The problem | In the listing that follows, locate the line containing "MOLYKOTE HP-870 100: 1" and the line containing "total: 6266.11 -> 6718.71". Retype exactly those two lines and every line between them, and nothing more.

Material provided |
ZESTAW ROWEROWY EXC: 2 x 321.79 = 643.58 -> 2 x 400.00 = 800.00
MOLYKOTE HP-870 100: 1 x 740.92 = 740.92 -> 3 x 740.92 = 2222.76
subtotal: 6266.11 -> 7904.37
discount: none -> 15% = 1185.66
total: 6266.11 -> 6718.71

---

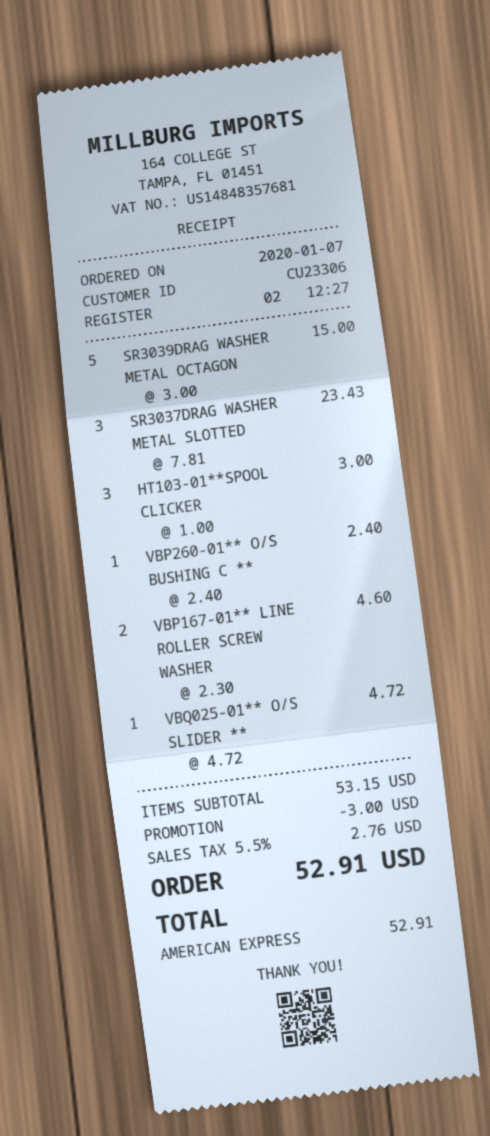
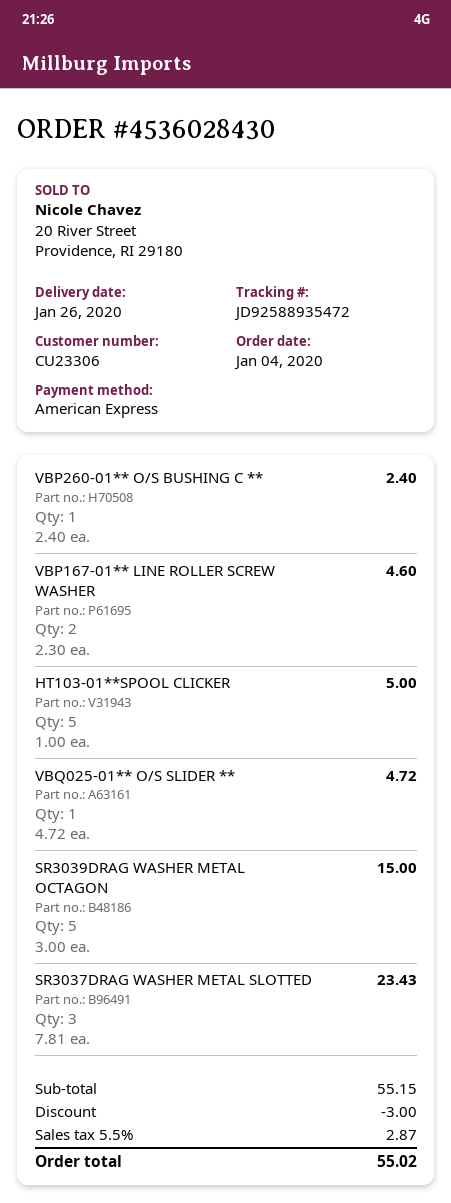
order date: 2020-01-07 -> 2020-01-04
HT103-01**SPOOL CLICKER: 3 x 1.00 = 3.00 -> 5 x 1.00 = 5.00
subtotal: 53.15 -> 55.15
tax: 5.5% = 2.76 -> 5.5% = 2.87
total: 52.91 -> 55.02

---

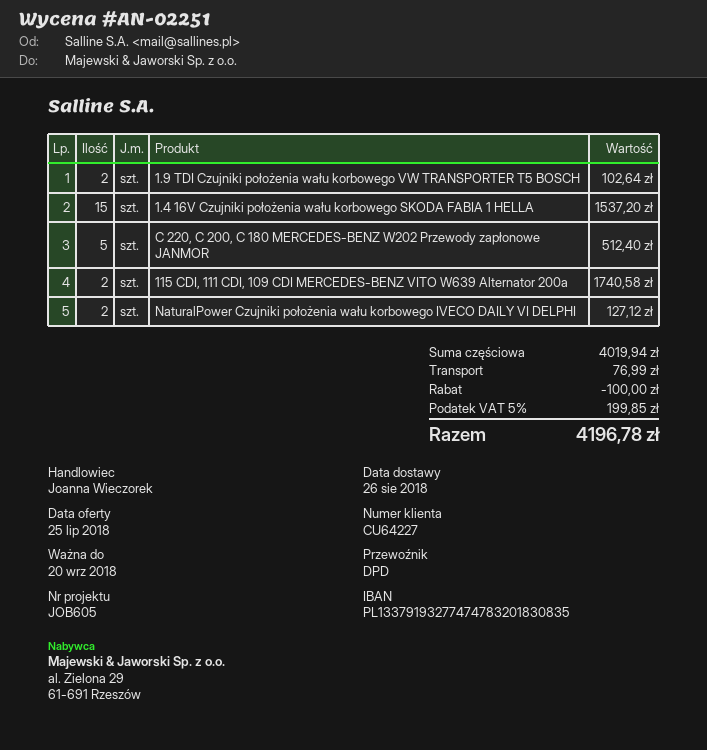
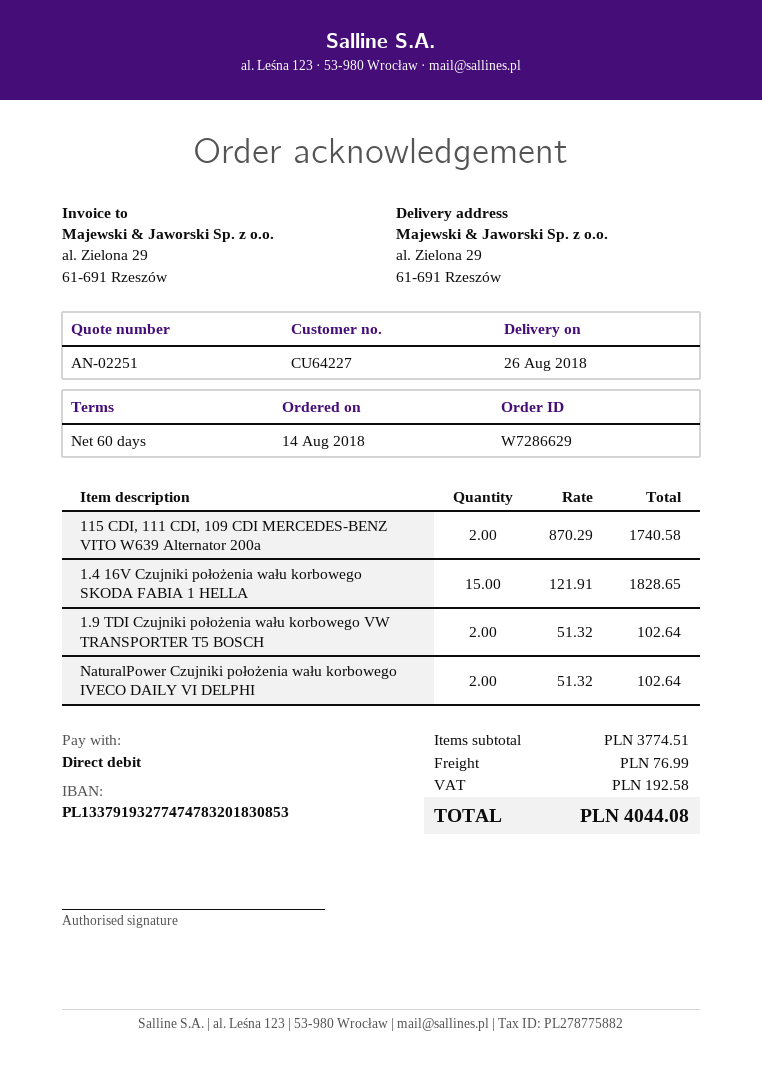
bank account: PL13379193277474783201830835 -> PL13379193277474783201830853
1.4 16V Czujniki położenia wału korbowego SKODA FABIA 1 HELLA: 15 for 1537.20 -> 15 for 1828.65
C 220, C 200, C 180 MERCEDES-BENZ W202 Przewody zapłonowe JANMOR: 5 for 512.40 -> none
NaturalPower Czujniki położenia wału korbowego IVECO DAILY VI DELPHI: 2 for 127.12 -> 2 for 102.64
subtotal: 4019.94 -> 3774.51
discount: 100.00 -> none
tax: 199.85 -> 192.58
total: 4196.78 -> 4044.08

Completed exercise |
MOLYKOTE HP-870 100: 1 x 740.92 = 740.92 -> 3 x 740.92 = 2222.76
subtotal: 6266.11 -> 7904.37
discount: none -> 15% = 1185.66
total: 6266.11 -> 6718.71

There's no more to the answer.